Кроме свечей, на елку повесили восемь конфет, зацепив за нижние сучки. Однако, поглядывая на них, Митрич покачал головой и вслух подумал:
— А ведь… жидко, публика? — Он молча постоял перед елкой, вздохнул и опять сказал: — Жидко, братцы!
Но, как ни увлекался Митрич своей затеей, однако повесить на елку, кроме восьми конфет, он ничего не мог.
— Гм! — рассуждал он, бродя по двору. — Что бы это придумать?..
Вдруг ему пришла такая мысль, что он даже остановился.
— А что? — сказал он себе. — Правильно будет или нет?..
Закурив трубочку, Митрич опять задался вопросом: правильно или нет? Выходило как будто правильно…
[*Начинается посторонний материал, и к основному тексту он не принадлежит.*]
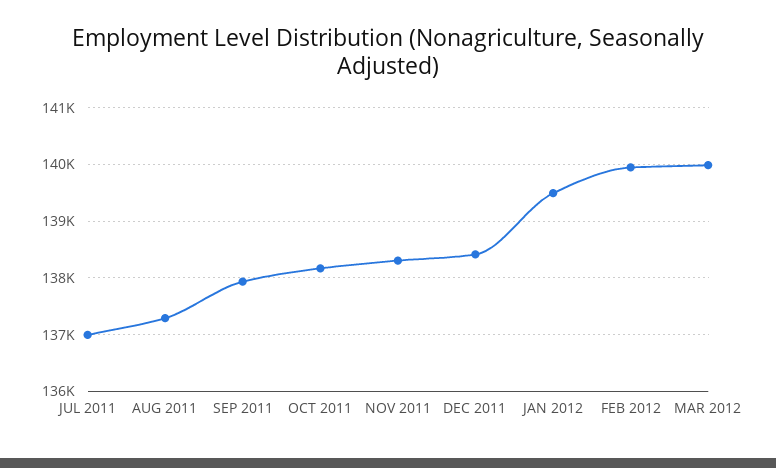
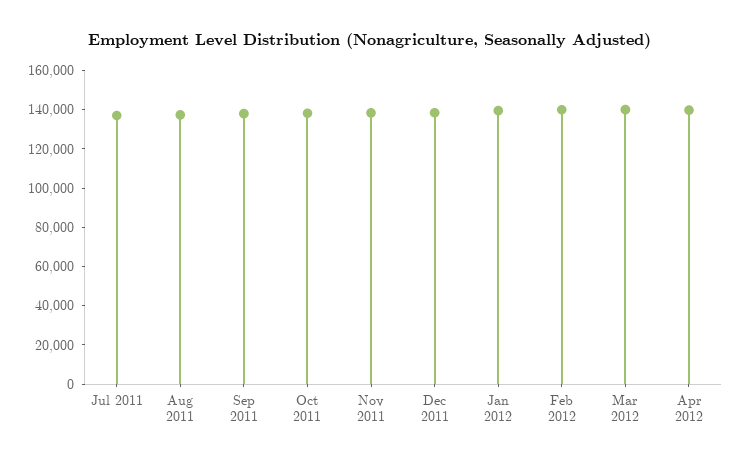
Apr 2012: none -> 140000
— Детишки они малые, ничего не смыслят, — рассуждал старик. — Ну, стало быть, будем мы их забавлять… А сами-то? Небось и сами захотим позабавиться. Да и бабу надо попотчевать!
И не долго думая Митрич решился. Хотя он очень любил колбасу и дорожил всяким кусочком, но желание угостить на славу пересилило все его соображения.
— Ладно! Отрежу всякому по кружочку и повешу на ниточке. И хлебца по ломтику отрежу, и тоже на елку. А для себя повешу бутылочку! И себе налью, и бабу угощу, и сироткам будет лакомство! Ай да Митрич! — весело воскликнул старик, хлопнув себя обеими руками по бедрам. — Ай да затейник!0
V
Как только стемнело, елку зажгли. Запахло топленым воском, смолою и зеленью. Всегда угрюмые и задумчивые, дети радостно закричали, глядя на огоньки. Глаза их оживились, личики зарумянились, и, когда Митрич велел им плясать вокруг елки, они, схватившись за руки, заскакали и зашумели. Смех, крики и говор оживили в первый раз эту мрачную комнату, где из года в год слышались только жалобы да слезы. Даже Аграфена в удивлении всплескивала руками, а Митрич, ликуя от всего сердца, прихлопывал в ладоши да покрикивал:
— Правильно, публика!.. Правильно!
Затем он взял гармонику и, наигрывая на все лады, подпевал:
— Ну, баба, теперь закусим! — сказал Митрич, кладя гармонику. Публика, смирно!..
Любуясь елкой, он улыбался и, подперев руками бока, глядел то на кусочки хлеба, висевшие на нитках, то на детей, то на кружки колбасы, и наконец, скомандовал:
— Публика! Подходи в очередь!
Снимая с елки по куску хлеба и колбасы, Митрич оделил всех детей, затем снял бутылку и вместе с Аграфеной выпил по рюмочке.
— Каков, баба, я-то? — спрашивал он, указывая на детей. — Погляди, ведь жуют сиротки-то! Жуют! Погляди, баба! Радуйся!
Затем опять взял гармонику и, позабыв свою старость, вместе с детьми пустился плясать, наигрывая и подпевая:
Дети прыгали, весело визжали и кружились, и Митрич не отставал от них. Душа его переполнилась такою радостью, что он не помнил, бывал ли еще когда-нибудь в его жизни этакий праздник.
— Публика! — воскликнул он, наконец. — Свечи догорают. Берите сами себе по конфетке, да и спать пора!
Дети радостно закричали и бросились к елке, а Митрич, умилившись чуть не до слез, шепнул Аграфене:
— Хорошо, баба! Прямо можно сказать правильно!..
Это был единственный светлый праздник в жизни переселенческих «божьих детей».
Елку Митрича никто из них не забудет!